Consider the following dataset:
PC1 axis is maximizing the variance of the projection. So in this case it will obviously go diagonally from lower-left to upper-right corner:
The largest pairwise distance in the original dataset is between these two outlying points; notice that it is almost exactly preserved in the PC1. Smaller but still substantial pairwise distances are between each of the outlying points and all other points; those are preserved reasonably well too. But if you look at the even smaller pairwise distances between the points in the central cluster, then you will see that some of them are strongly distorted.
I think this gives the right intuition: PCA finds low-dimensional subspace with maximal variance. Maximal variance means that the subspace will tend to be aligned such as to go close to the points lying far away from the center; therefore the largest pairwise distances will tend to be preserved well and the smaller ones less so.

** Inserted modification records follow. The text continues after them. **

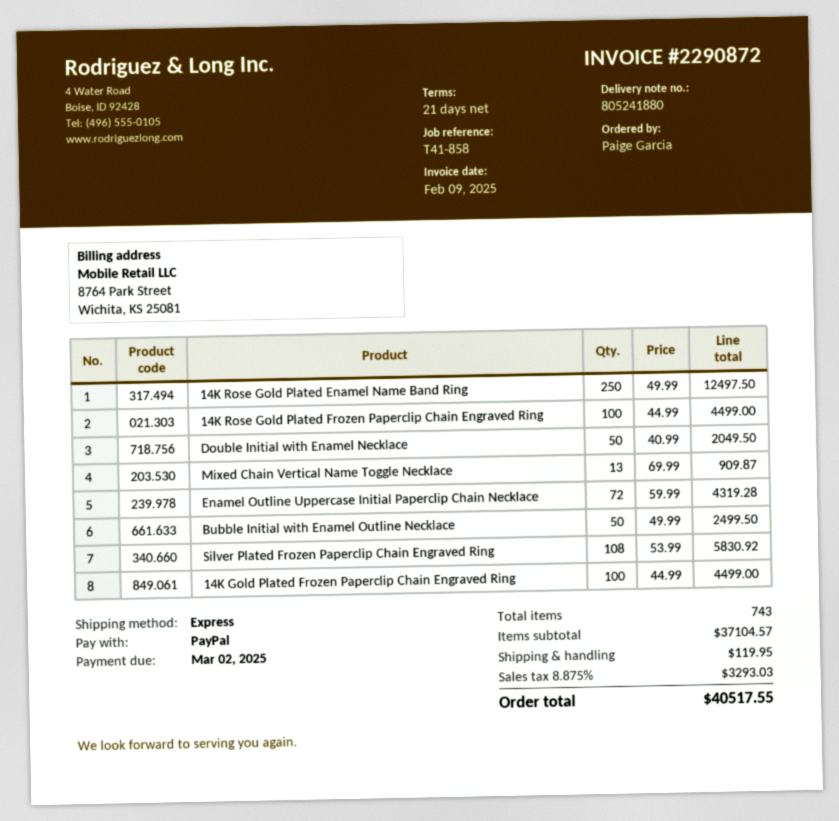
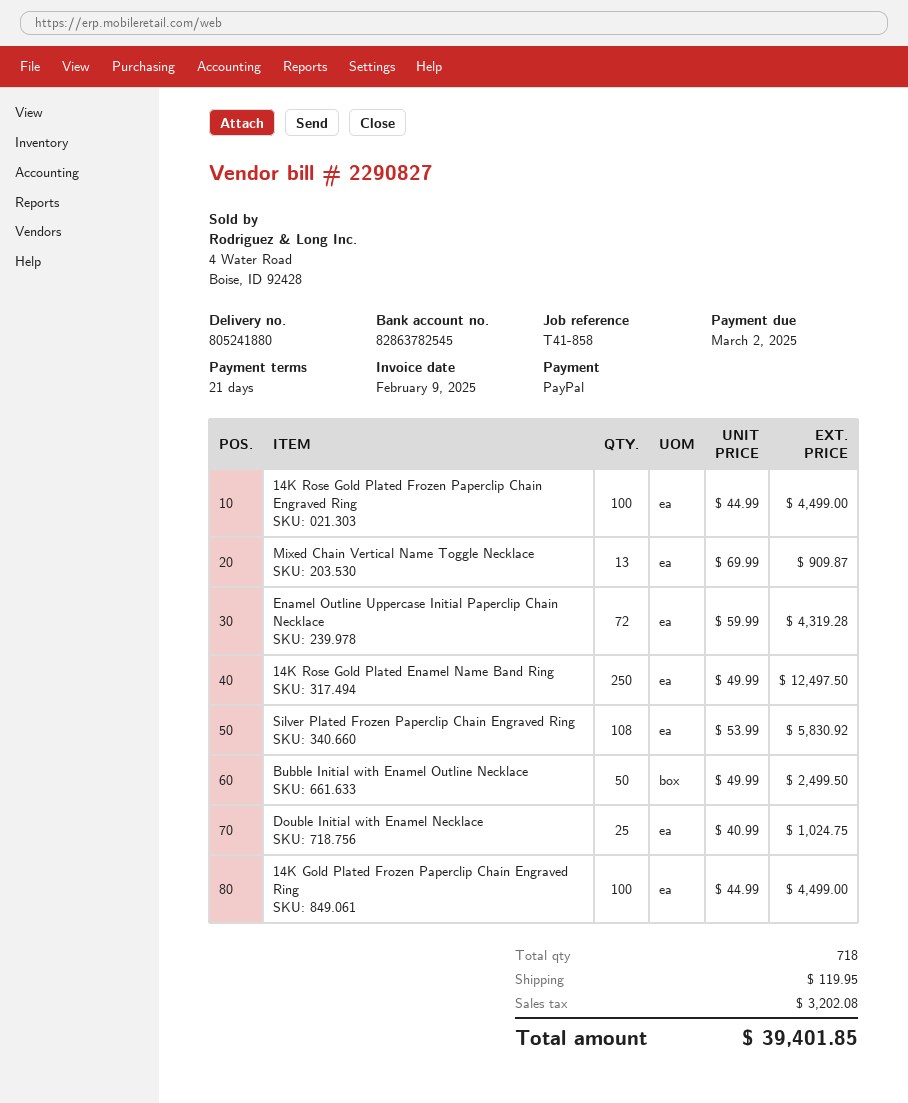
invoice number: 2290872 -> 2290827
Double Initial with Enamel Necklace: 50 x 40.99 = 2049.50 -> 25 x 40.99 = 1024.75
total quantity: 743 -> 718
tax: 3293.03 -> 3202.08
total: 40517.55 -> 39401.85

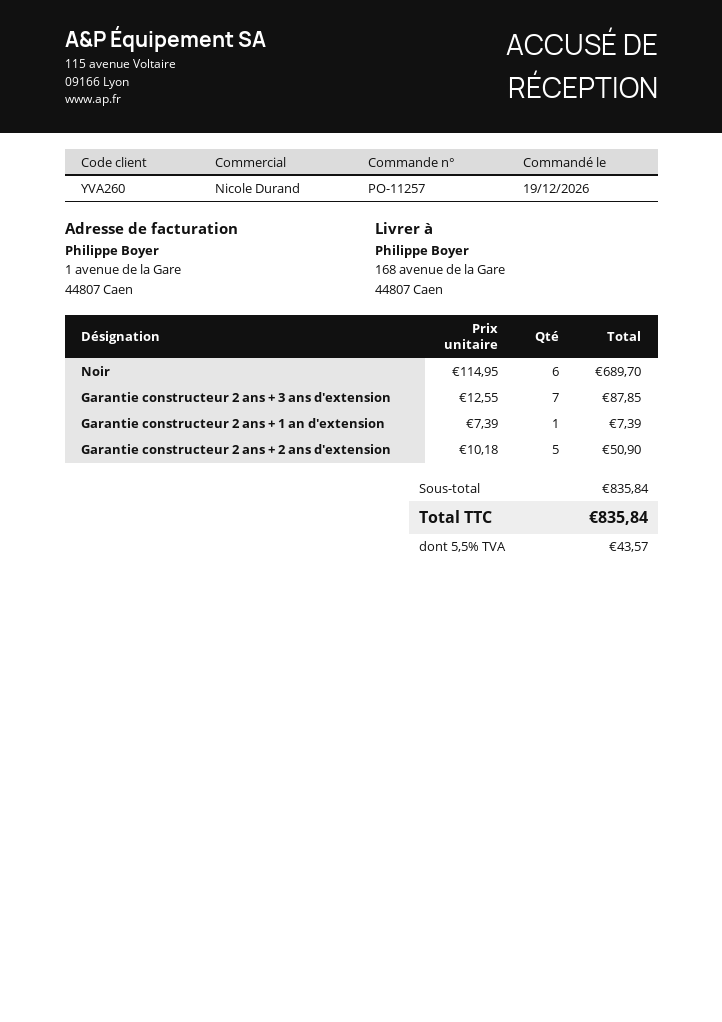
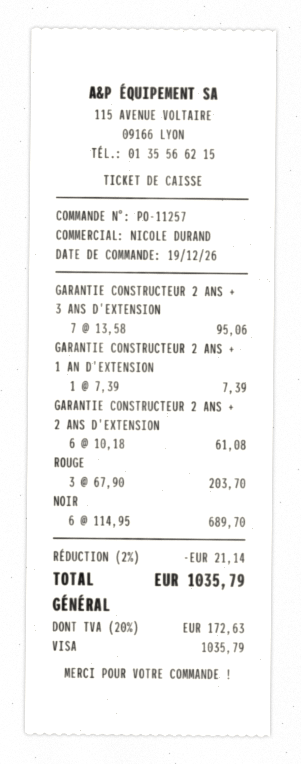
Garantie constructeur 2 ans + 3 ans d'extension: 7 x 12.55 = 87.85 -> 7 x 13.58 = 95.06
Garantie constructeur 2 ans + 2 ans d'extension: 5 x 10.18 = 50.90 -> 6 x 10.18 = 61.08
ROUGE: none -> 3 x 67.90 = 203.70
discount: none -> 2% = 21.14
tax: 5.5% = 43.57 -> 20% = 172.63
total: 835.84 -> 1035.79

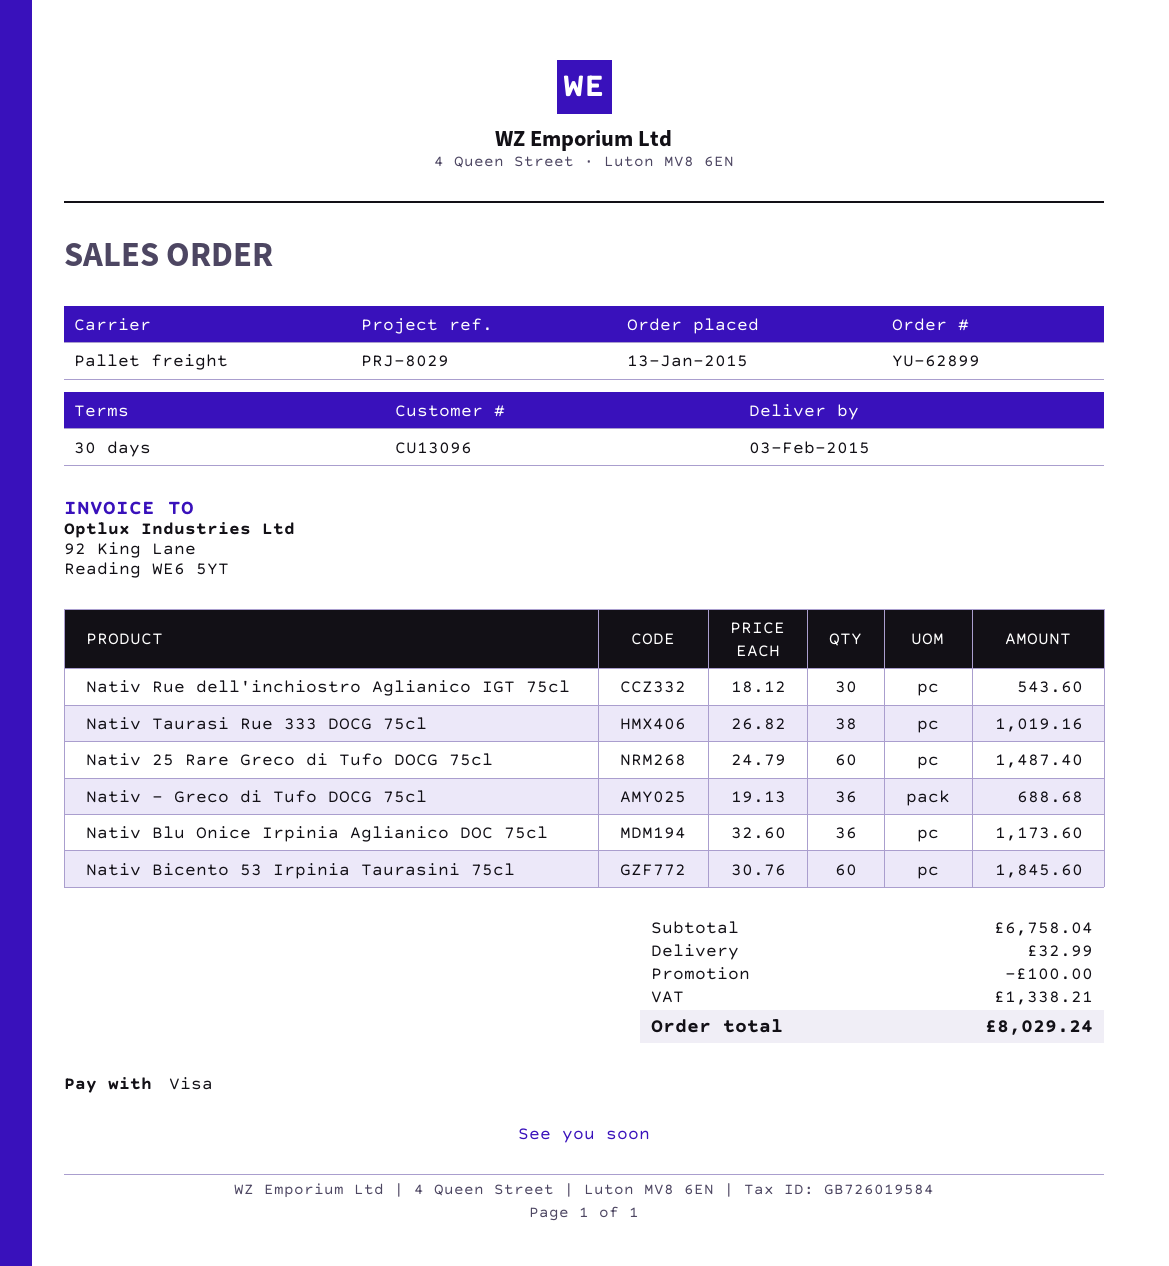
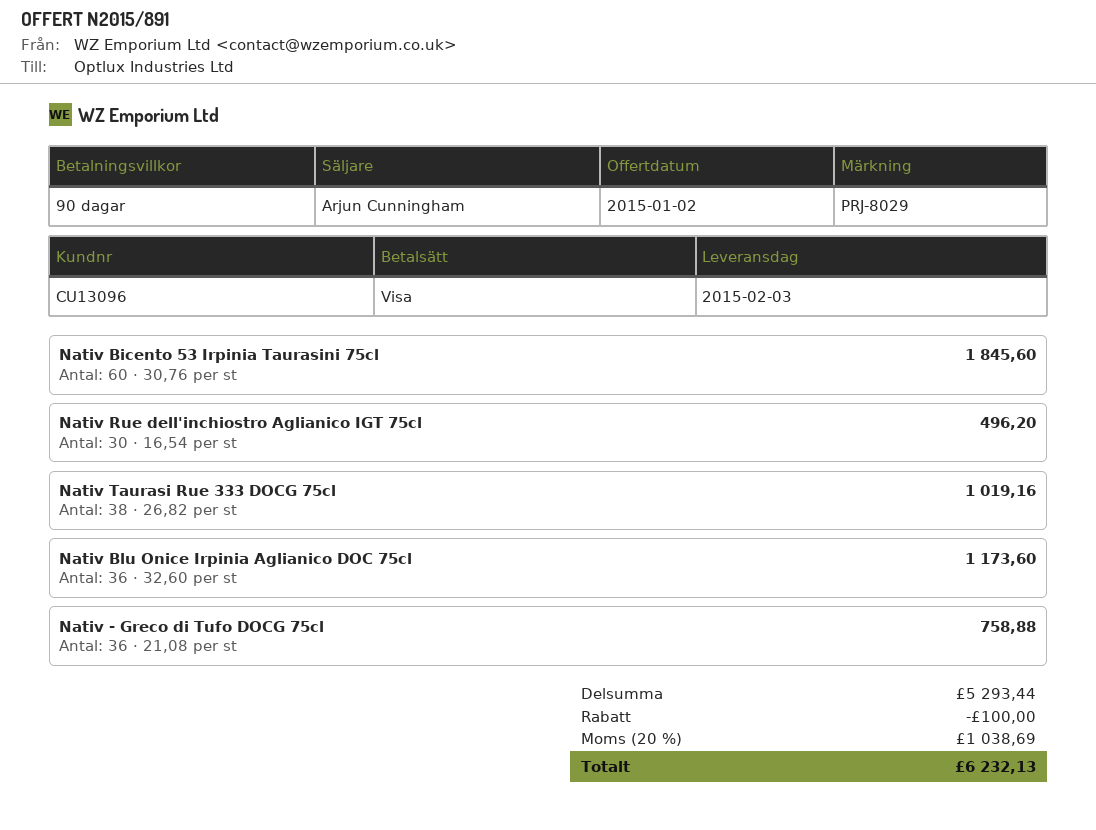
payment terms: 30 days -> 90 days
Nativ Rue dell'inchiostro Aglianico IGT 75cl: 30 x 18.12 = 543.60 -> 30 x 16.54 = 496.20
Nativ 25 Rare Greco di Tufo DOCG 75cl: 60 x 24.79 = 1487.40 -> none
Nativ - Greco di Tufo DOCG 75cl: 36 x 19.13 = 688.68 -> 36 x 21.08 = 758.88
subtotal: 6758.04 -> 5293.44
shipping: 32.99 -> none
tax: 1338.21 -> 1038.69
total: 8029.24 -> 6232.13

However, note that this cannot be turned into a formal argument because in fact it is not necessarily true. Take a look at my answer in What's the difference between principal component analysis and multidimensional scaling? If you take the $10$ points from the figures above, construct a $10\times 10$ matrix of pairwise distances and ask what is the 1D projection that preserves the distances as close as possible, then the answer is given by MDS solution and is not given by PC1. However, if you consider a $10\times 10$ matrix of pairwise centered scalar products, then it is in fact best preserved precisely by PC1 (see my answer there for the proof). And one can argue that large pairwise distances usually mean large scalar products too; in fact, one of the MDS algorithms (classical/Torgerson MDS) is willing to explicitly make this assumption.
So to summarize:
- PCA aims at preserving the matrix of pairwise scalar products, in the sense that the sum of squared differences between the original and reconstructed scalar products should be minimal.
- This means that it will rather preserve the scalar products with largest absolute value and will care less about those with small absolute value, as they add less towards the sum of squared errors.
- Hence, PCA preserves larger scalar products better than the smaller ones.
- Pairwise distances will be preserved only as much as they are similar to the scalar products which is often but not always the case. If it is the case, then larger pairwise distances will also be preserved better than the smaller ones.